§ **Activity**
When you reach the line that contains "width: 163px ->", give it back exactly along with each line after it to the end of the entries; skip any pictures.
Content starts
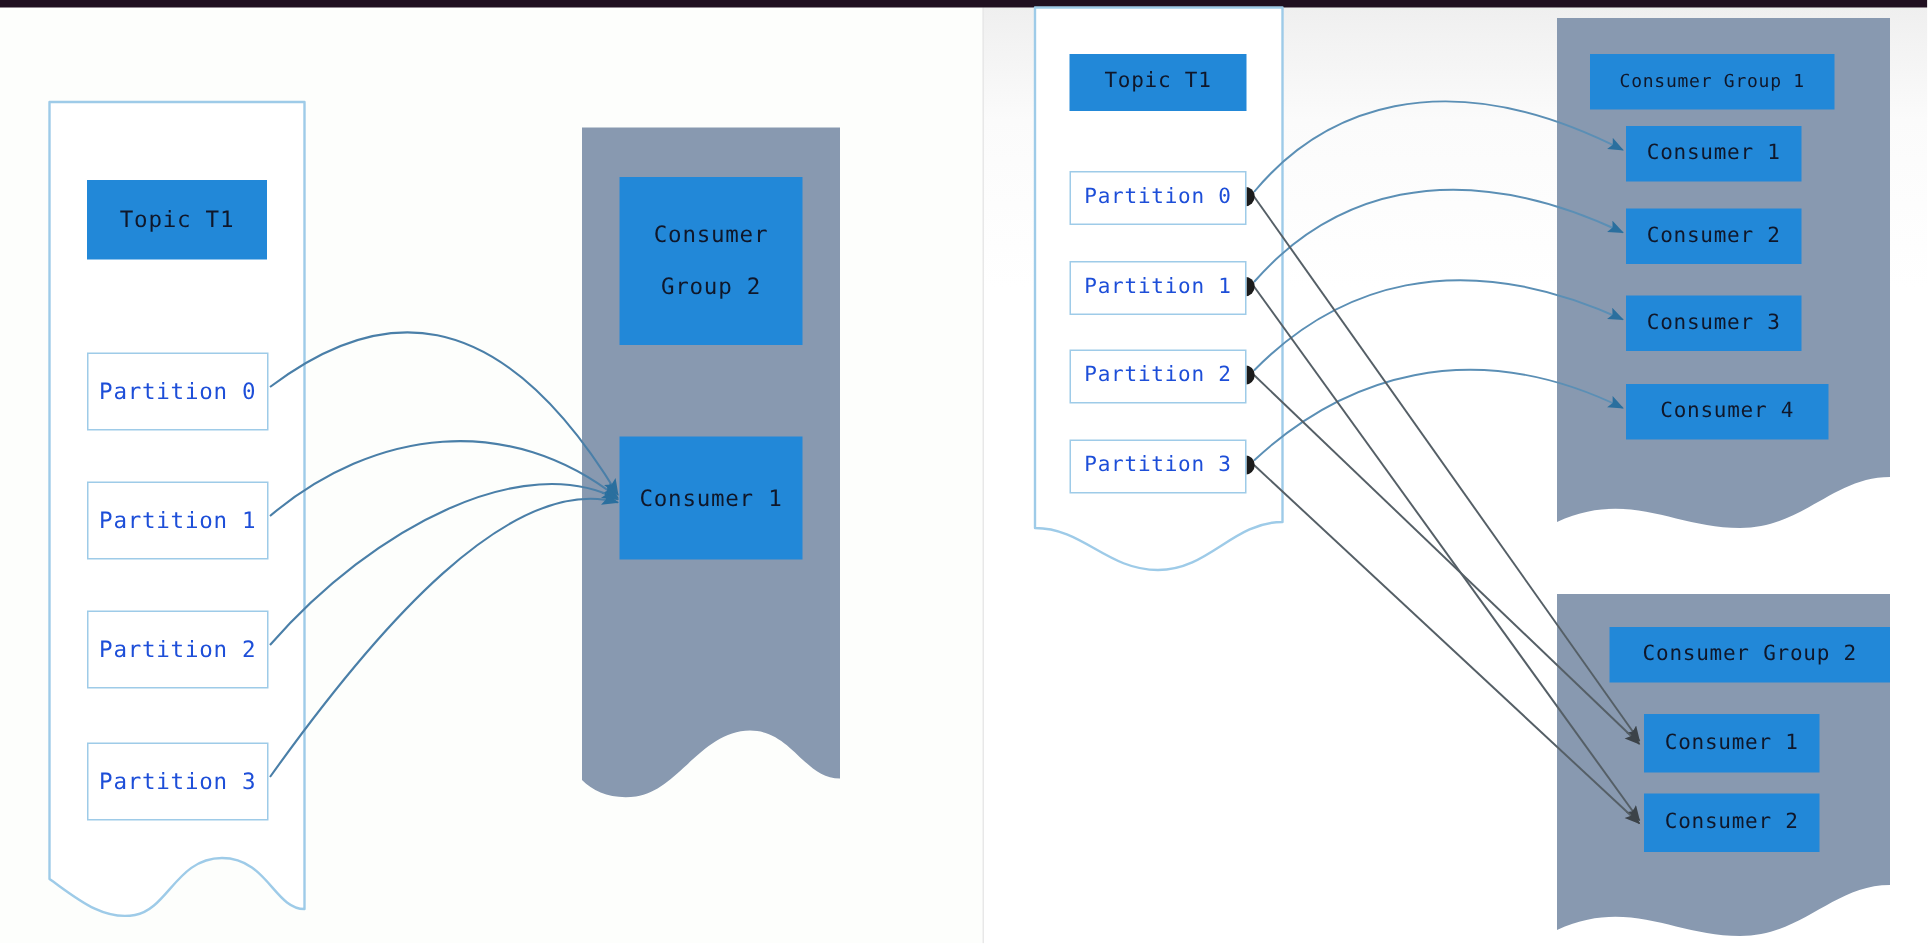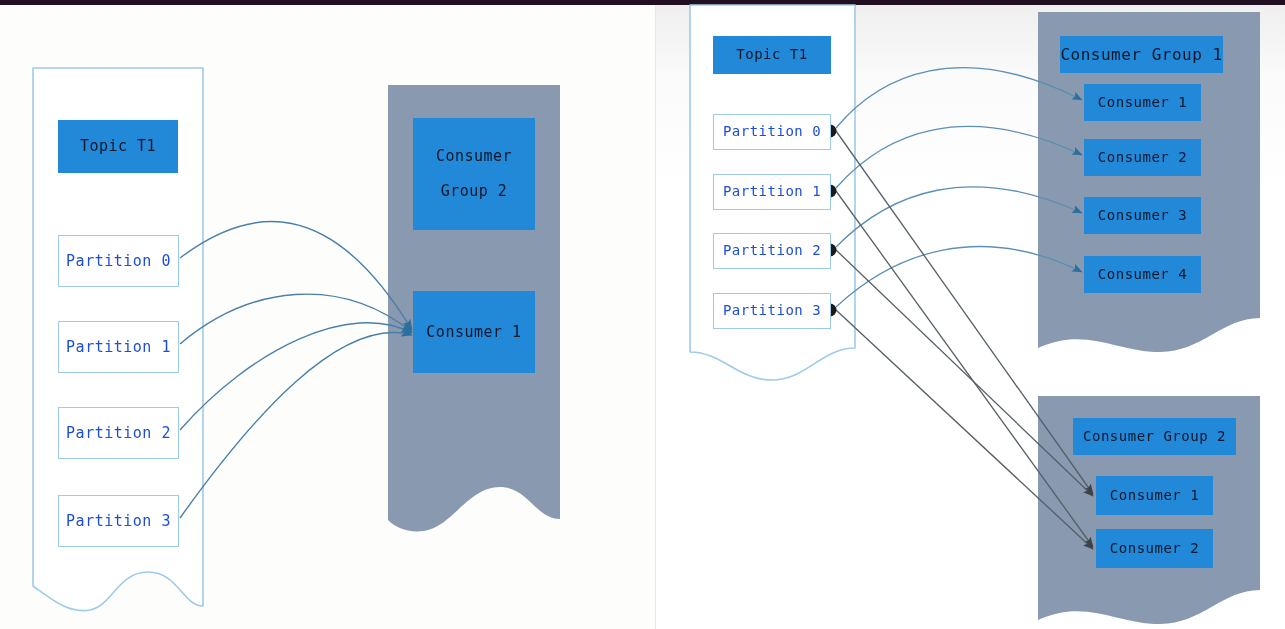"Consumer Group 1" div.box { font-size: 16px -> 12px }
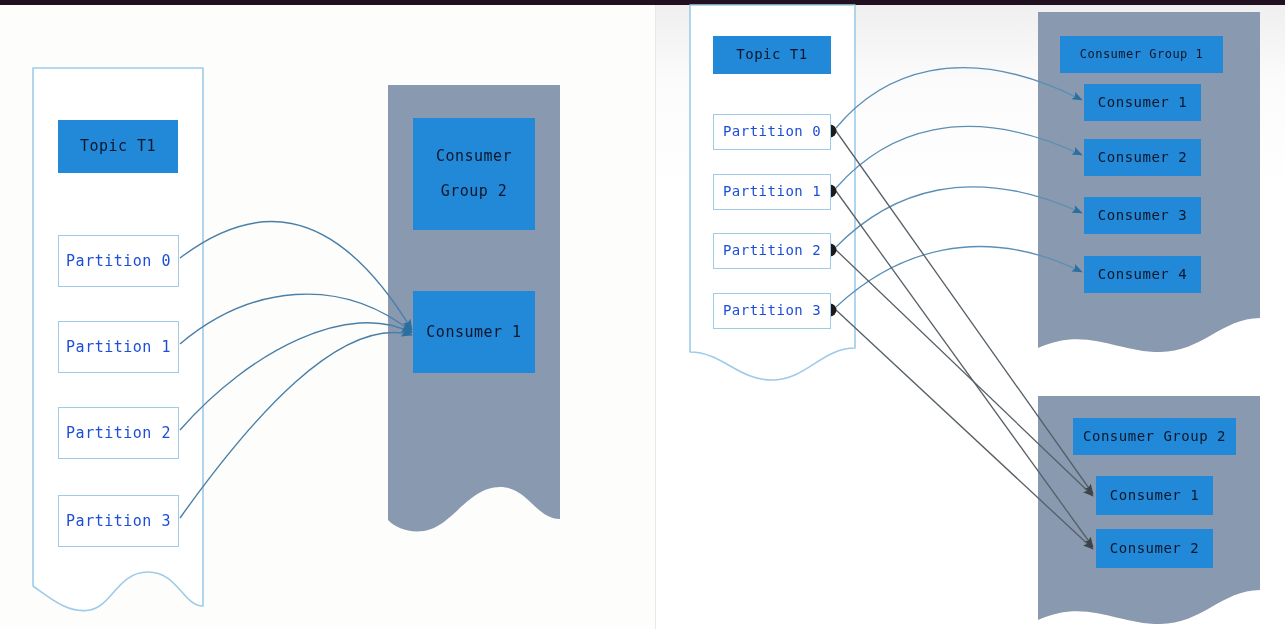"Consumer 4" div.box { width: 117px -> 135px }
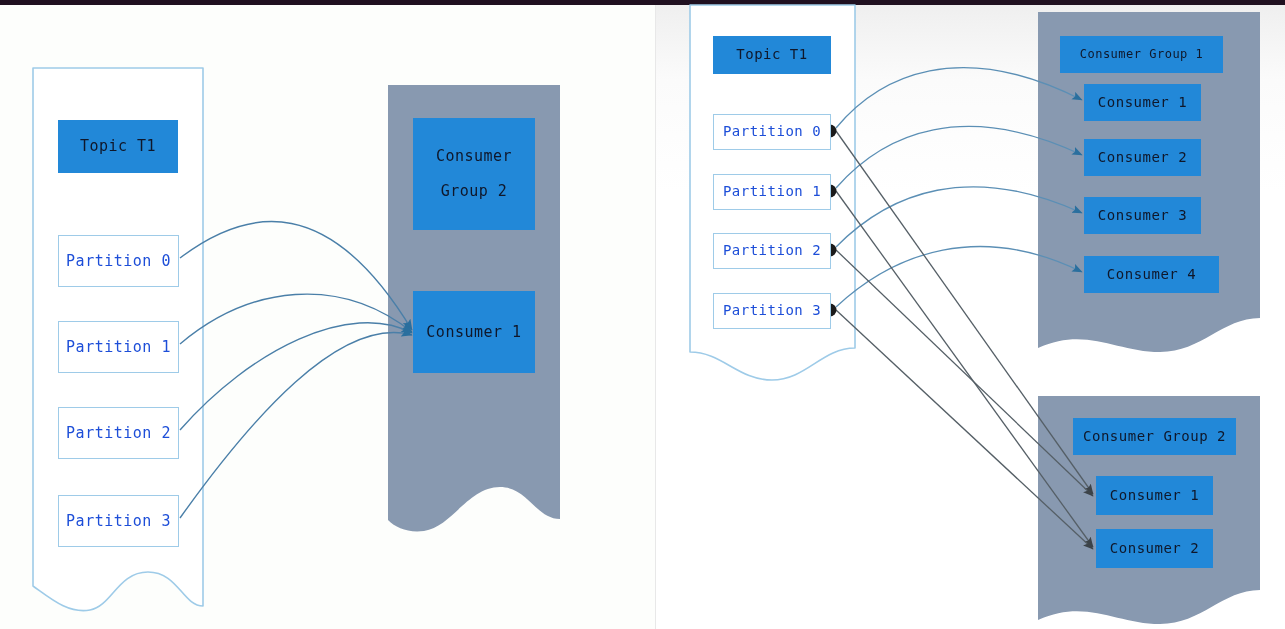"Consumer Group 2" div.box { width: 163px -> 187px }
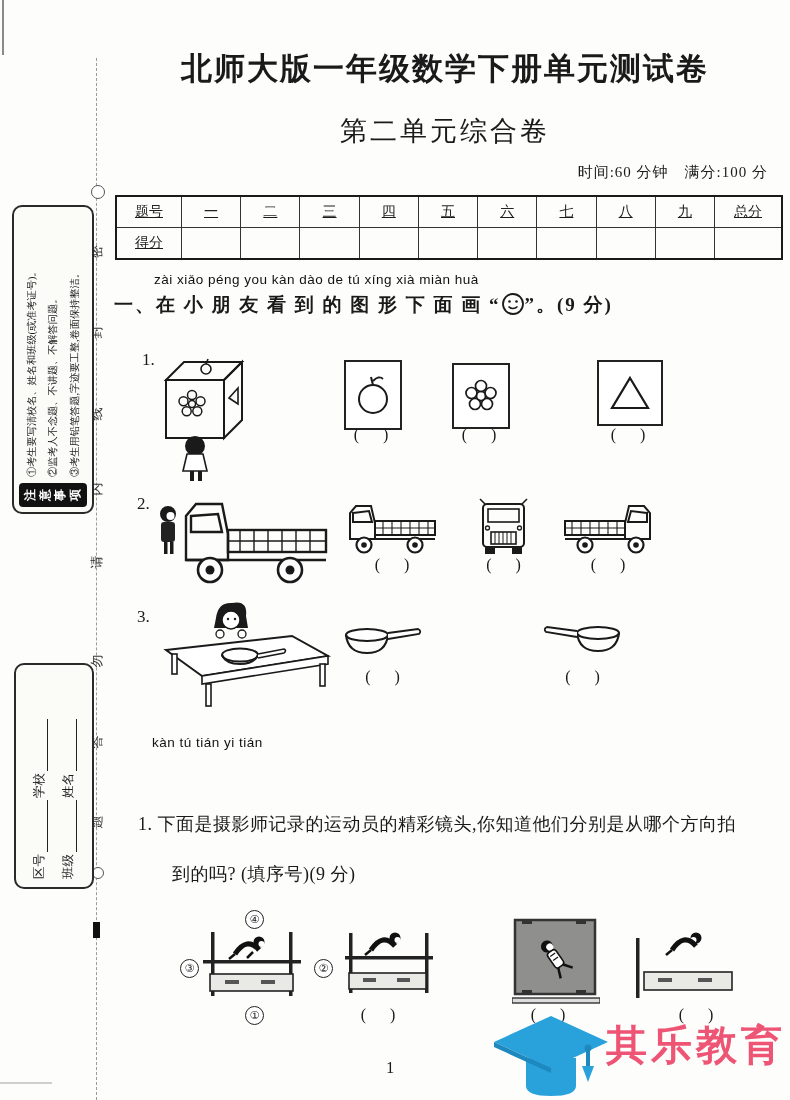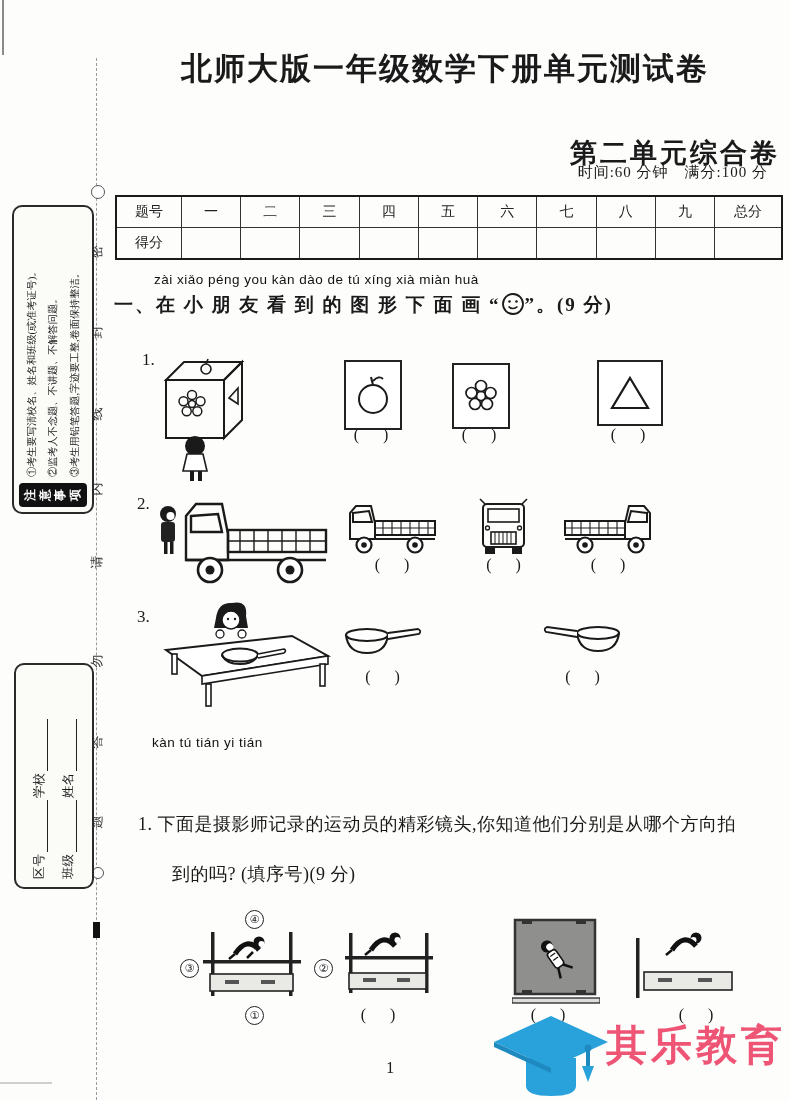"第二单元综合卷" .subtitle { font-weight: bold -> normal; margin-top: 22px -> none; text-align: right -> center }
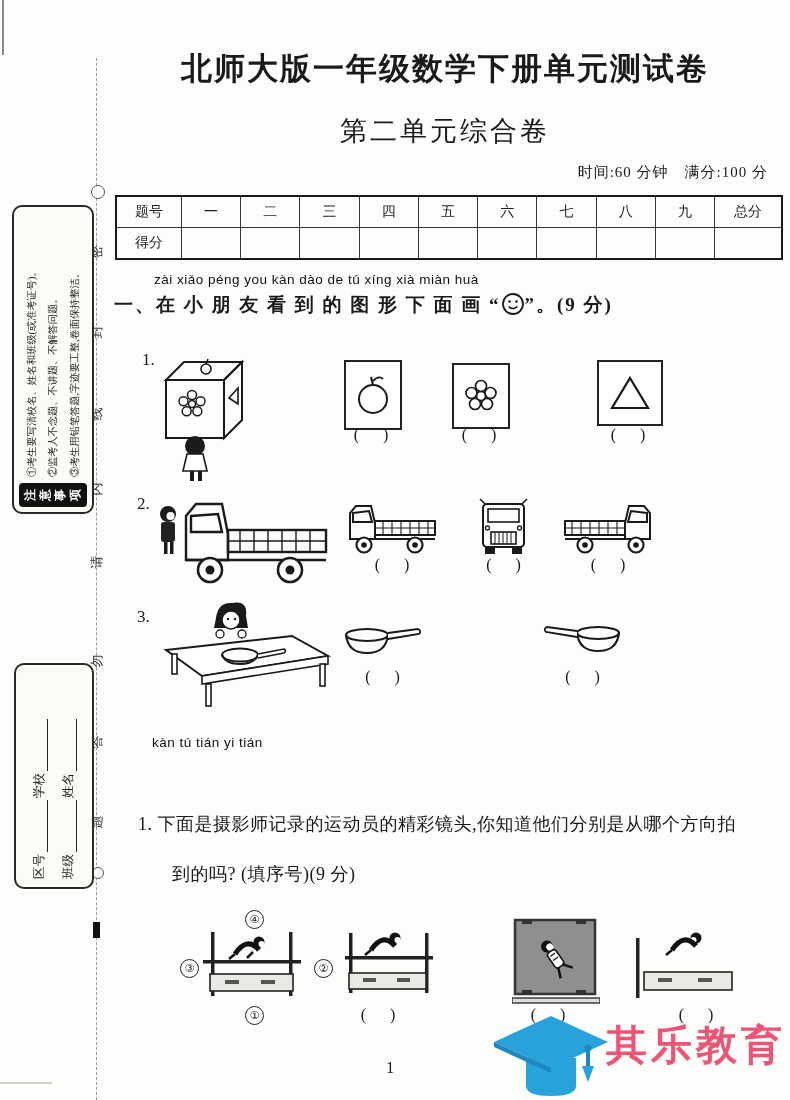"题号" table.score { text-decoration: none -> underline }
Content ends
§ **Result**
"Consumer Group 2" div.box { width: 163px -> 187px }
"第二单元综合卷" .subtitle { font-weight: bold -> normal; margin-top: 22px -> none; text-align: right -> center }
"题号" table.score { text-decoration: none -> underline }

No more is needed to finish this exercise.